EXTRACTED ENTRIES Start Marker

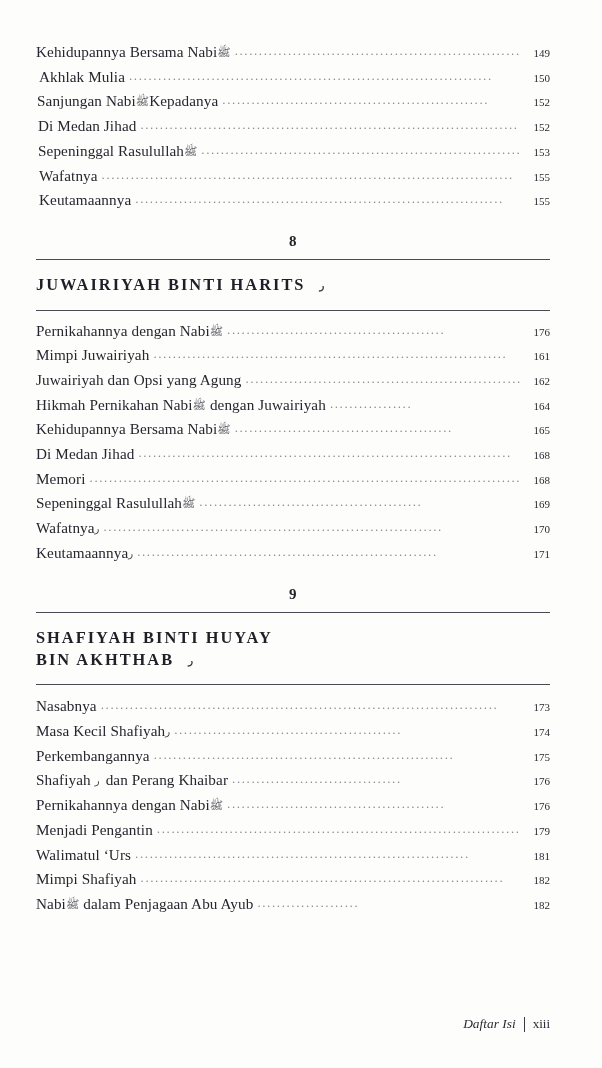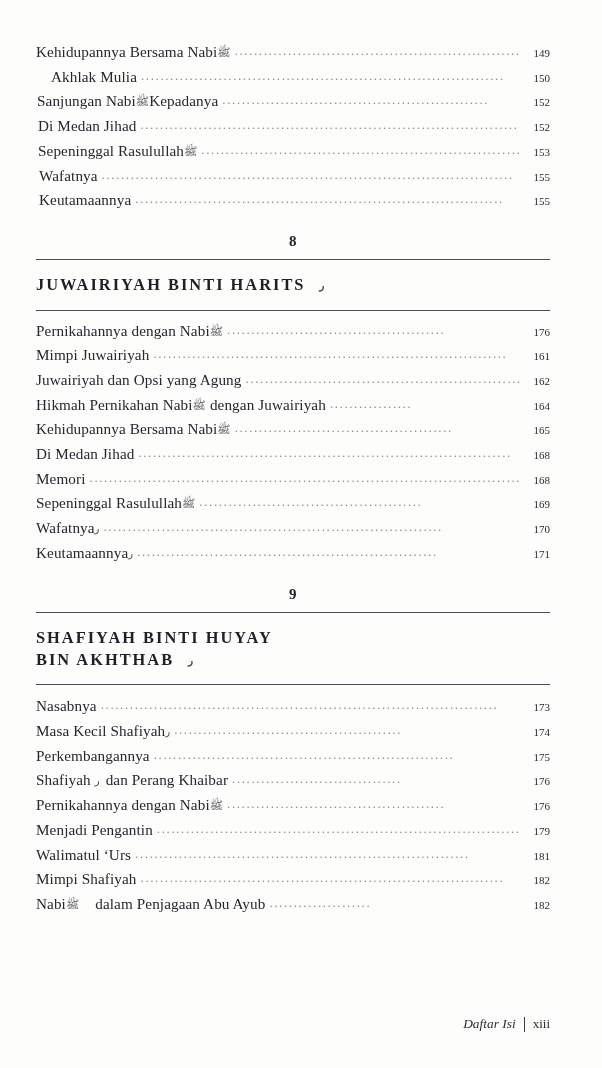--- a/index.html
+++ b/index.html
@@ -63,7 +63,7 @@
 
   
   .grp1 .toc-row:nth-child(1) { margin-left: 0px; }
-  .grp1 .toc-row:nth-child(2) { margin-left: 15px; }
+  .grp1 .toc-row:nth-child(2) { margin-left: 3px; }
   .grp1 .toc-row:nth-child(3) { margin-left: 1px; }
   .grp1 .toc-row:nth-child(4) { margin-left: 2px; }
   .grp1 .toc-row:nth-child(5) { margin-left: 2px; }

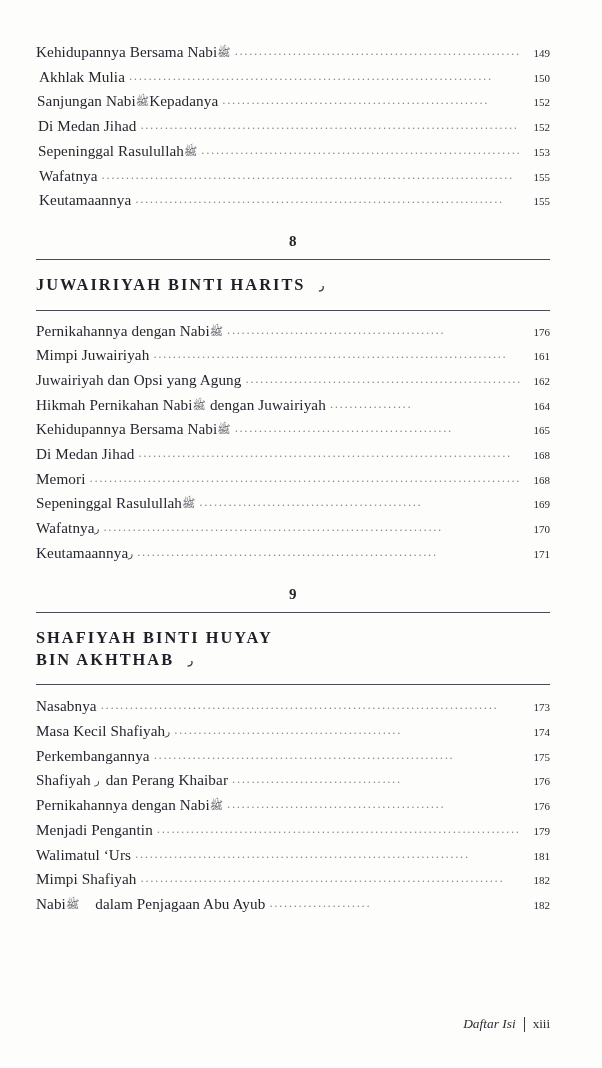--- a/index.html
+++ b/index.html
@@ -339,7 +339,7 @@
       <li class="toc-row">
         <span class="lbl">Nabi</span>
         <span class="glyph">ﷺ</span>
-        <span class="lbl" style="margin-left:16px">dalam Penjagaan Abu Ayub</span>
+        <span class="lbl" style="margin-left:4px">dalam Penjagaan Abu Ayub</span>
         <span class="dots">.....................</span>
         <span class="pg">182</span>
       </li>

EXTRACTED ENTRIES End Marker

Find and copy each line above holding "class".

       <li class="toc-row">
         <span class="lbl">Nabi</span>
         <span class="glyph">ﷺ</span>
-        <span class="lbl" style="margin-left:16px">dalam Penjagaan Abu Ayub</span>
+        <span class="lbl" style="margin-left:4px">dalam Penjagaan Abu Ayub</span>
         <span class="dots">.....................</span>
         <span class="pg">182</span>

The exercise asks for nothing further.